The rapid expansion of Urnfield means that it almost literally engulfs Central Europe and even impacts upon the Baltic culture, very quickly taking over the entire south-western corner of Baltic dominance - central, eastern, and southern Poland - via the associated Lusatian culture. Whether it also informs or inspires the Atlantic Bronze Age which appears at this time is far less certain.

c.1200 BC

Bell Beaker culture in Britain is disrupted. The Atlantic Bronze Age arrives, possibly being transported by Q-Celtic-speaking proto-Celtic settlers during a period of intense disruption which is taking place as far afield as the Near East. There, the collapse of the Hittite empire is a major act in a century of turmoil.

c.900 BC

In Iberia the Iron Age Castro culture emerges in the north-western regions of the peninsula, including northern Portugal and northern Spain. Its appearance is the result of the autonomous evolution of Atlantic Bronze Age communities, following the local collapse of the long range Atlantic trading network in luxury items. In the south-west the replacement is the Tartessian culture while the Talaiotic begins on the Balearics.

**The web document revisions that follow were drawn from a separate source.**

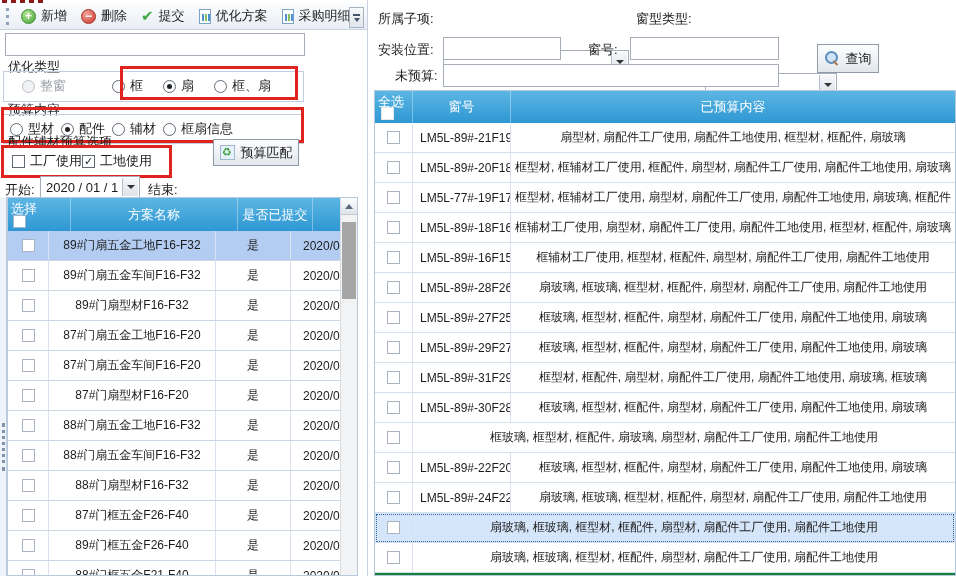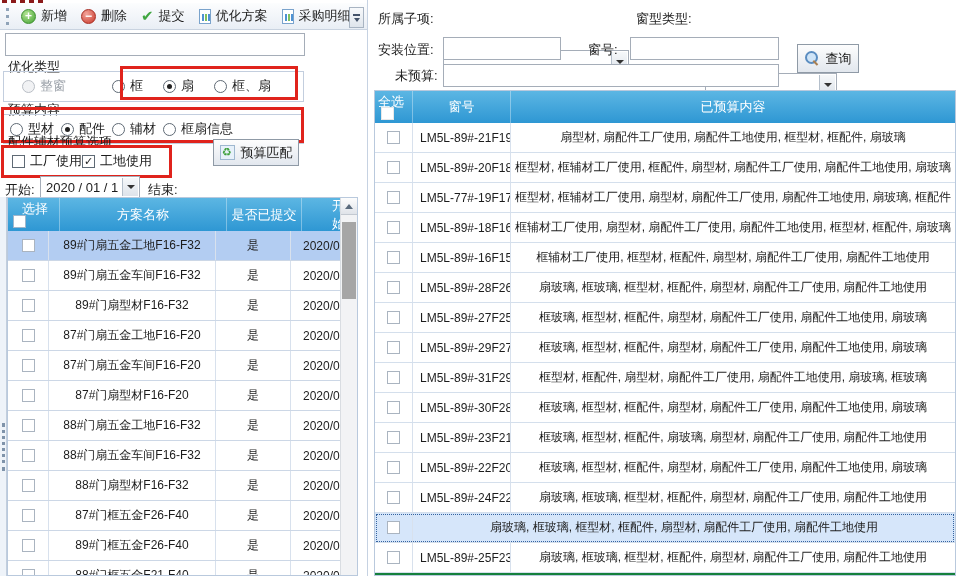--- a/index.html
+++ b/index.html
@@ -200,21 +200,21 @@
     <span>2020 / 01 / 13</span>
     <span class="dd-btn"></span>
   </div>
 
   
   <div class="left-strip"></div>
 
   
   <div class="tbl" style="left:7px;top:197px;width:351px;height:379px">
     <div class="thead" style="height:33px">
-      <div class="th" style="width:52px;justify-content:center;align-items:flex-start;padding:2px 0 12px 3px">
+      <div class="th" style="width:63px;justify-content:flex-start;align-items:flex-start;padding:2px 0 12px 3px">
         <span>选择</span>
         <span class="hd-cb" style="left:5px;top:17px;border-color:#9fb6cc"></span>
       </div>
       <div class="th" style="width:167px">方案名称</div>
       <div class="th" style="width:75px">是否已提交</div>
       <div class="th" style="flex:1;justify-content:flex-start;padding-left:30px;border-right:none">开始</div>
     </div>
     <div id="plan-rows">
         <div class="lrow sel">
           <div class="c" style="width:41px">
@@ -331,21 +331,21 @@
   <div class="abs combo" style="left:705px;top:6px;width:132px;height:23px">
     <span></span>
     <span class="dd-btn"></span>
   </div>
 
   <div class="abs lbl" style="left:378px;top:41px">安装位置:</div>
   <div class="abs input" style="left:443px;top:37px;width:118px;height:23px"></div>
   <div class="abs lbl" style="left:588px;top:41px">窗号:</div>
   <div class="abs input" style="left:630px;top:37px;width:149px;height:23px"></div>
 
-  <div class="abs btn3d" style="left:797px;top:44px;width:62px;height:29px">
+  <div class="abs btn3d" style="left:817px;top:44px;width:62px;height:29px">
     <span class="ic-search"></span>
     <span>查询</span>
   </div>
 
   <span class="abs ckb" style="left:377px;top:68px"></span>
   <div class="abs lbl" style="left:395px;top:67px">未预算:</div>
   <div class="abs input" style="left:443px;top:64px;width:336px;height:23px"></div>
 
   
   <div class="tbl" style="left:374px;top:90px;width:582px;height:486px">
@@ -425,21 +425,20 @@
           <div class="c" style="width:38px">
             <span class="cb-cell"></span>
           </div>
           <div class="c" style="width:98px;justify-content:flex-start;padding-left:7px">LM5L-89#-30F28</div>
           <div class="c" style="flex:1;border-right:none">框玻璃, 框型材, 框配件, 扇型材, 扇配件工厂使用, 扇配件工地使用, 扇玻璃</div>
         </div>
         <div class="rrow">
           <div class="c" style="width:38px">
             <span class="cb-cell"></span>
           </div>
-          <div class="c" style="width:98px;justify-content:flex-start;padding-left:7px">LM5L-89#-23F21</div>
           <div class="c" style="flex:1;border-right:none">框玻璃, 框型材, 框配件, 扇玻璃, 扇型材, 扇配件工厂使用, 扇配件工地使用</div>
         </div>
         <div class="rrow">
           <div class="c" style="width:38px">
             <span class="cb-cell"></span>
           </div>
           <div class="c" style="width:98px;justify-content:flex-start;padding-left:7px">LM5L-89#-22F20</div>
           <div class="c" style="flex:1;border-right:none">框玻璃, 框型材, 框配件, 扇型材, 扇配件工厂使用, 扇配件工地使用, 扇玻璃</div>
         </div>
         <div class="rrow">
@@ -452,19 +451,18 @@
         <div class="rrow sel">
           <div class="c" style="width:38px">
             <span class="cb-cell"></span>
           </div>
           <div class="c" style="flex:1;border-right:none">扇玻璃, 框玻璃, 框型材, 框配件, 扇型材, 扇配件工厂使用, 扇配件工地使用</div>
         </div>
         <div class="rrow">
           <div class="c" style="width:38px">
             <span class="cb-cell"></span>
           </div>
-          <div class="c" style="width:98px;justify-content:flex-start;padding-left:7px">LM5L-89#-25F23</div>
           <div class="c" style="flex:1;border-right:none">扇玻璃, 框玻璃, 框型材, 框配件, 扇型材, 扇配件工厂使用, 扇配件工地使用</div>
         </div>
       </div>
   </div>
 
 </div>
 
 </body></html>

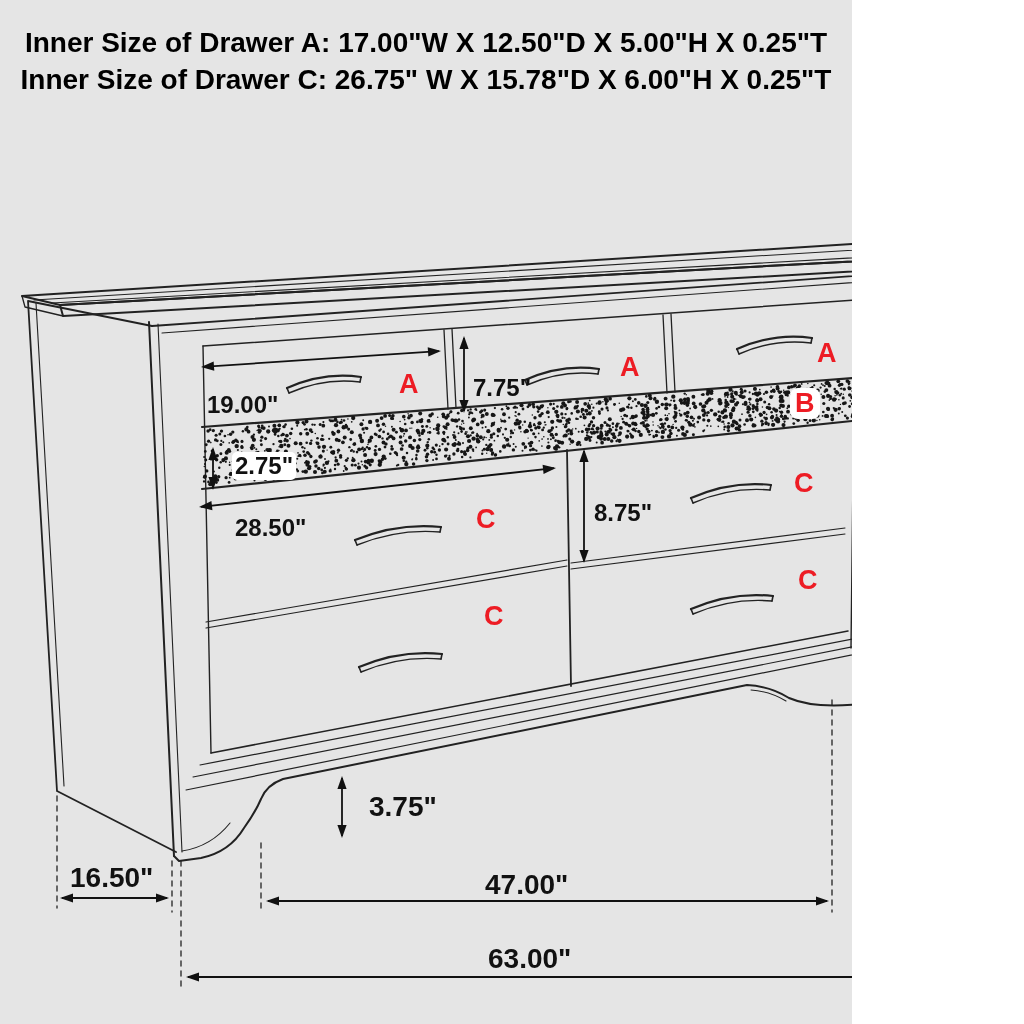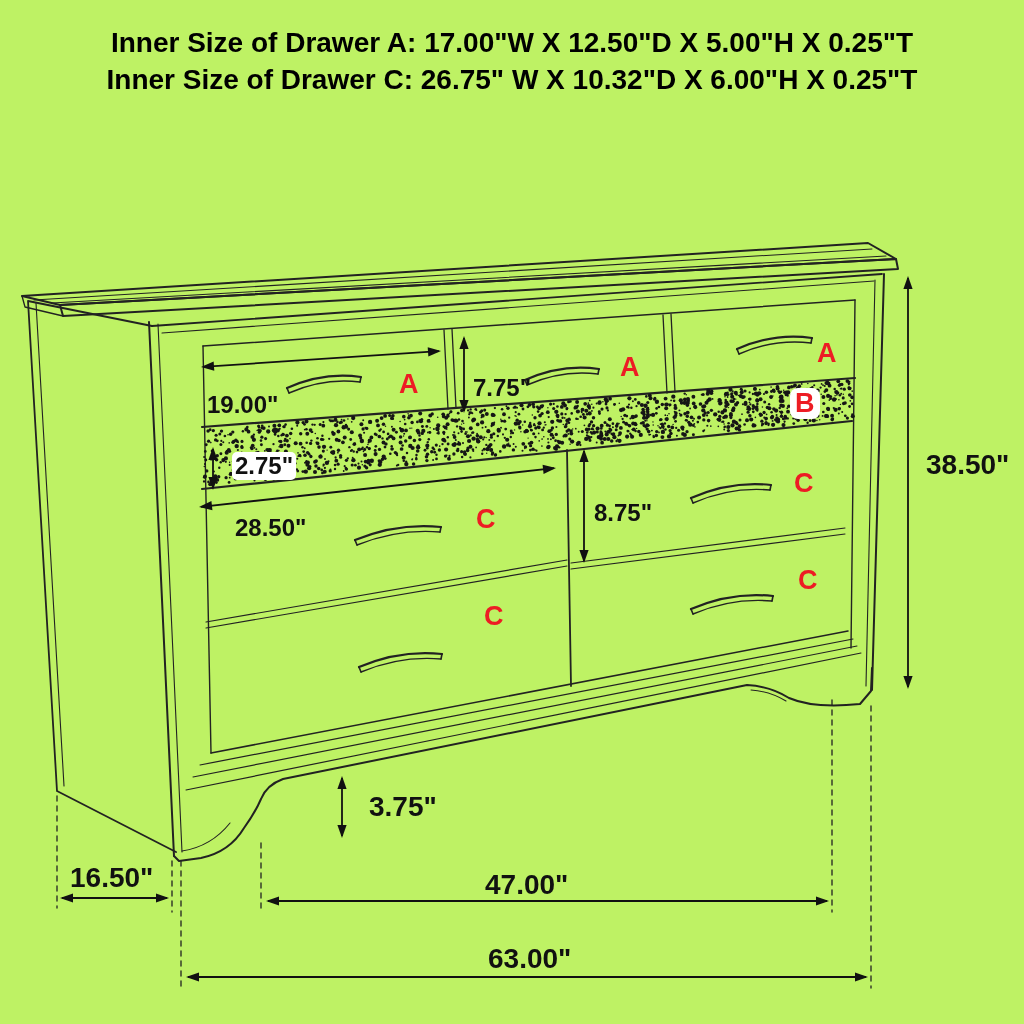--- a/index.html
+++ b/index.html
@@ -1,36 +1,36 @@
 <!DOCTYPE html>
 <html style="--red: #ed1c24;"><head>
 <meta charset="utf-8">
 <style>
   html,body{margin:0;padding:0;background:#fff;}
-  .stage{position:relative;width:1024px;height:1024px;background:#bef264;overflow:hidden;
+  .stage{position:relative;width:852px;height:1024px;background:#e5e5e5;overflow:hidden;
          font-family:"Liberation Sans","DejaVu Sans",sans-serif;}
   .spec-header{position:absolute;top:24px;left:0;width:100%;text-align:center;color:#000;}
   .spec-header div{font-size:28px;line-height:37px;font-weight:bold;white-space:nowrap;}
   svg.draw{position:absolute;left:0;top:0;}
   .dim{position:absolute;font-weight:bold;color:#111;white-space:nowrap;}
   .dim.small{font-size:24px;}
   .dim.big{font-size:28px;}
   .dim.on-texture{background:#fff;padding:0 3px;border-radius:5px;}
   .dletter{position:absolute;font-weight:bold;font-size:27px;color:var(--red,#ed1c24);
            line-height:1;white-space:nowrap;}
   .dletter.on-texture{background:#fff;padding:2px 5px;border-radius:8px;}
 </style>
 </head>
 <body>
 
 <div class="stage">
 
   <div class="spec-header">
     <div>Inner Size of Drawer A: 17.00"W X 12.50"D X 5.00"H X 0.25"T</div>
-    <div>Inner Size of Drawer C: 26.75" W X 10.32"D X 6.00"H X 0.25"T</div>
+    <div>Inner Size of Drawer C: 26.75" W X 15.78"D X 6.00"H X 0.25"T</div>
   </div>
 
   <svg class="draw" width="1024" height="1024" viewBox="0 0 1024 1024">
     <g stroke="#222" fill="none" stroke-linecap="round" stroke-linejoin="round">
 
       <path stroke-width="2" d="M22,296 L868,243 L896,259 L60,305 Z"></path>
       <path stroke-width="1.1" d="M34,300 L872,249"></path>
       <path stroke-width="1.1" d="M52,303 L886,256"></path>
       <path stroke-width="2" d="M60,305 L896,259 L898,269 L63,316 Z"></path>
       <path stroke-width="1.3" d="M22,296 L25,307 L63,316"></path>

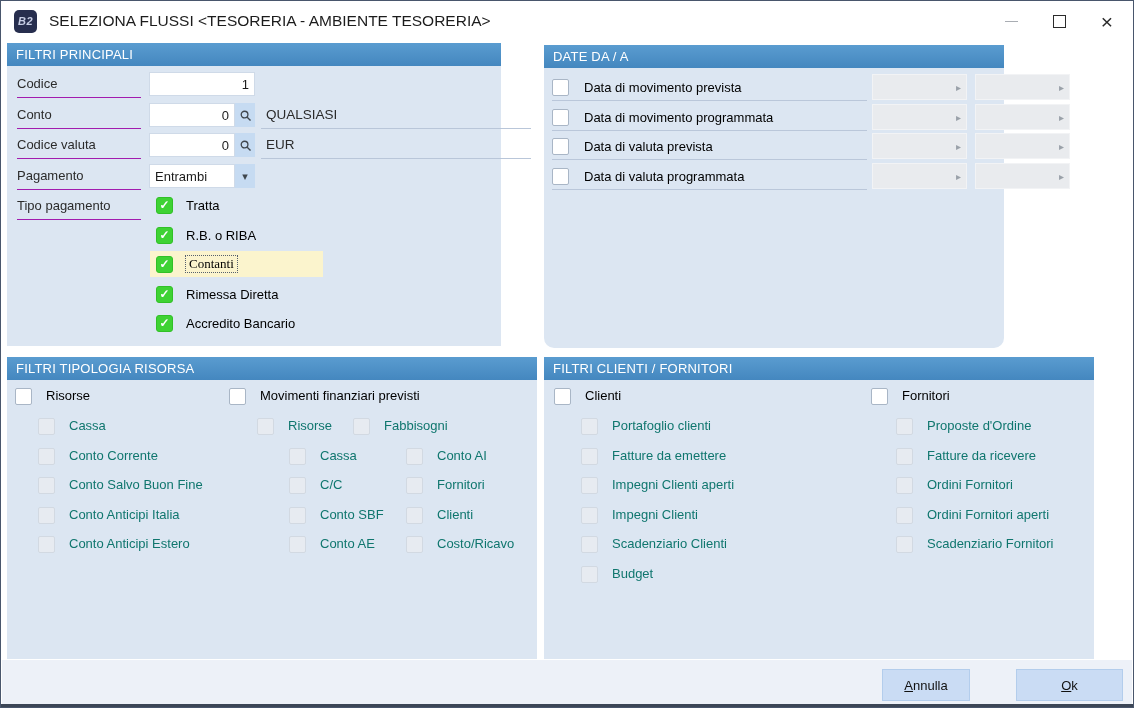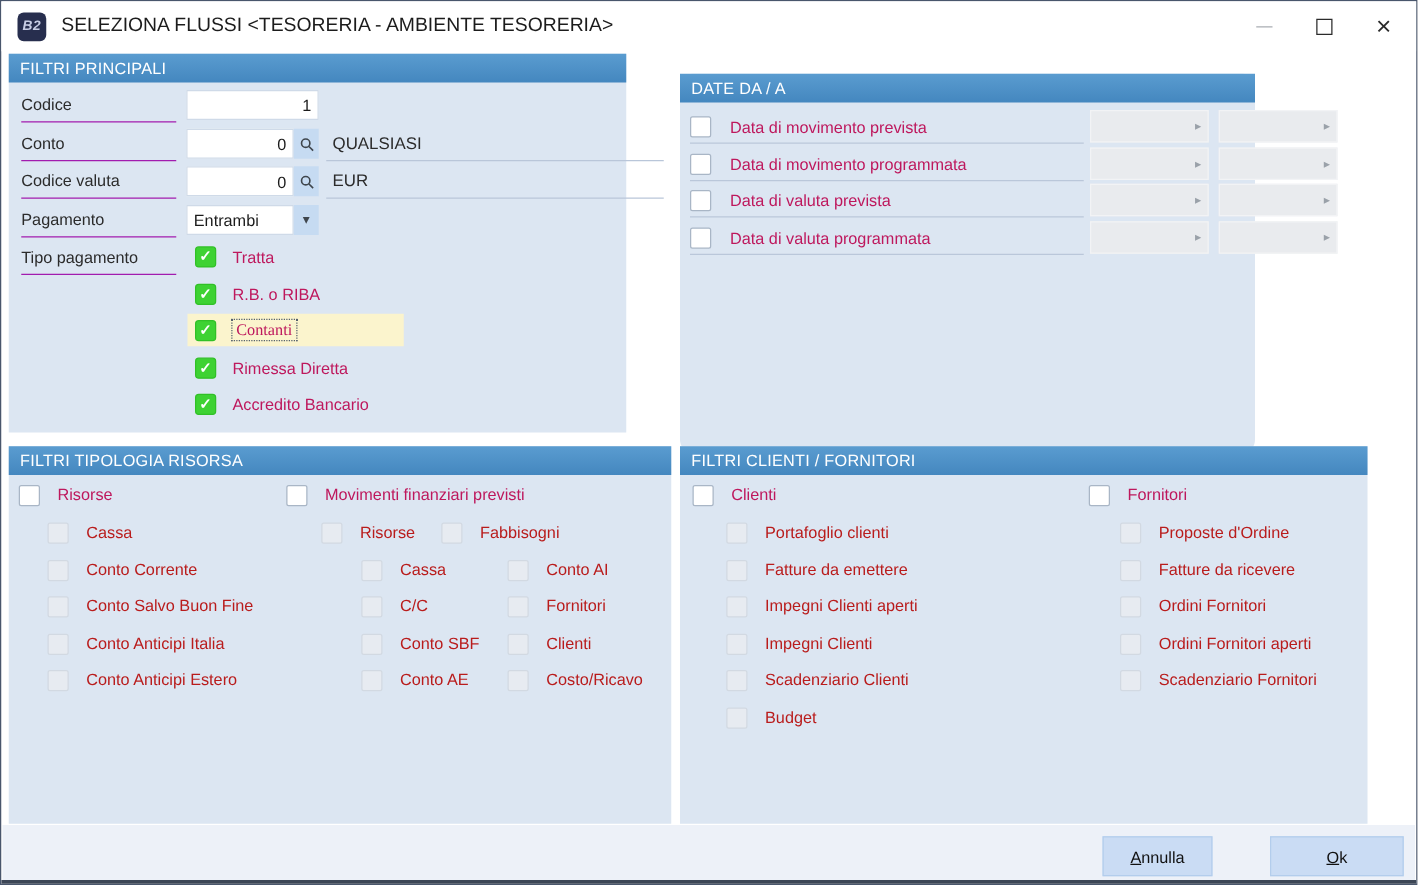--- a/index.html
+++ b/index.html
@@ -14,21 +14,21 @@
           display:flex;align-items:center;justify-content:center;letter-spacing:0.5px;}
   .t-title{margin-left:12px;font-size:15.5px;color:#1c1c1c;white-space:nowrap;}
   .t-controls{position:absolute;right:2px;top:0;height:40px;display:flex;}
   .tc-btn{width:48px;height:40px;display:flex;align-items:center;justify-content:center;}
   .glyph-min{width:13px;height:1px;background:#a9adb3;}
   .glyph-max{width:13px;height:13px;border:1px solid #2b2b2b;box-sizing:border-box;}
   .glyph-close{font-size:21px;color:#2b2b2b;line-height:1;font-weight:300;}
   
   .panel{position:absolute;background:#dce6f2;}
   #p1{left:6px;top:42px;width:494px;height:303px;}
-  #p2{left:543px;top:58px;width:460px;height:303px;border-radius:10px;}
+  #p2{left:543px;top:44px;width:460px;height:303px;border-radius:10px;}
   #p3{left:6px;top:356px;width:530px;height:302px;}
   #p4{left:543px;top:356px;width:550px;height:302px;}
   .panel-h{height:23px;line-height:23px;padding-left:9px;color:#ffffff;font-size:13px;
            background:linear-gradient(#5a9cd0,#4487bf);letter-spacing:0.2px;}
   
   .frow{position:absolute;left:6px;width:518px;height:29px;font-size:13px;color:#2b2b2b;}
   .flabel{position:absolute;left:4px;top:0;width:124px;height:26px;line-height:26px;
           border-bottom:1px solid #a21caf;}
   .finput{position:absolute;left:136px;top:1px;width:74px;height:22px;
           border:1px solid #cfdae8;background:#fff;text-align:right;padding:0 5px;
@@ -44,25 +44,25 @@
   .cb{width:17px;height:17px;box-sizing:border-box;background:#3ed233;border:1px solid #31c027;
       border-radius:3px;color:#fff;font-size:12px;font-weight:bold;line-height:15px;
       text-align:center;flex:0 0 auto;}
   .cb-un{width:17px;height:17px;box-sizing:border-box;background:#ffffff;
          border:1px solid #a9b6c6;border-radius:2px;flex:0 0 auto;}
   .cb-dis{width:17px;height:17px;box-sizing:border-box;background:#e7ebf1;
           border:1px solid #d2d9e2;border-radius:2px;flex:0 0 auto;}
   .cbrow{position:absolute;left:143px;width:173px;height:26px;display:flex;
          align-items:center;padding-left:6px;box-sizing:border-box;}
   .cbrow.highlight{background:#fbf4cd;}
-  .cblabel{margin-left:13px;font-size:13px;color:#be185d;white-space:nowrap;}
+  .cblabel{margin-left:13px;font-size:13px;color:#000000;white-space:nowrap;}
   .cblabel.focused{outline:1px dotted #55606e;padding:0 3px;font-family:Liberation Serif, serif;}
   .cbitem{position:absolute;top:0;height:26px;display:flex;align-items:flex-start;}
   .cbitem .cblabel{margin-left:14px;}
-  .cblabel.dis{color:#b91c1c;}
+  .cblabel.dis{color:#0f766e;}
   
   .drow{position:absolute;left:8px;width:520px;height:29px;}
   .dchk{display:flex;align-items:center;height:28px;}
   .dchk .cblabel{margin-left:15px;}
   .uline{position:absolute;left:0;top:27px;width:315px;border-top:1px solid #bac7da;}
   .dfield{position:absolute;top:1px;width:95px;height:26px;background:#e9ebee;
           border:1px solid #f2f3f5;box-sizing:border-box;display:flex;align-items:center;
           justify-content:flex-end;padding-right:5px;color:#9aa1a9;font-size:10px;}
   .df1{left:320px;}  .df2{left:423px;}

Castro de Viladonga, Galicia, Spain
Castro de Viladonga reveals its surviving earthworks, part of a 'castle'-building culture which emerged in Iberia out of the collapse of the Atlantic Bronze Age trading links

Such a change in settlement locations may be triggered by the arrival of Urnfield culture proto-Celts, potentially in the form of the Cempsii, Cynetes, Dragani, Oestrimni, and Saefes. All of these early arrivals are later submerged within the Gallaeci mass of small tribes.

In south-western France the Aquitani tribe of the Tarbelli is likely to be equally affected by the downturn in trade, although their descendants survive to battle Rome in the first century BC.

Elsewhere the Atlantic Bronze Age gives way to Iron Age communities in Britain, Ireland, and Gaul (today's France), which in time becomes the final stronghold of continental Celtic culture.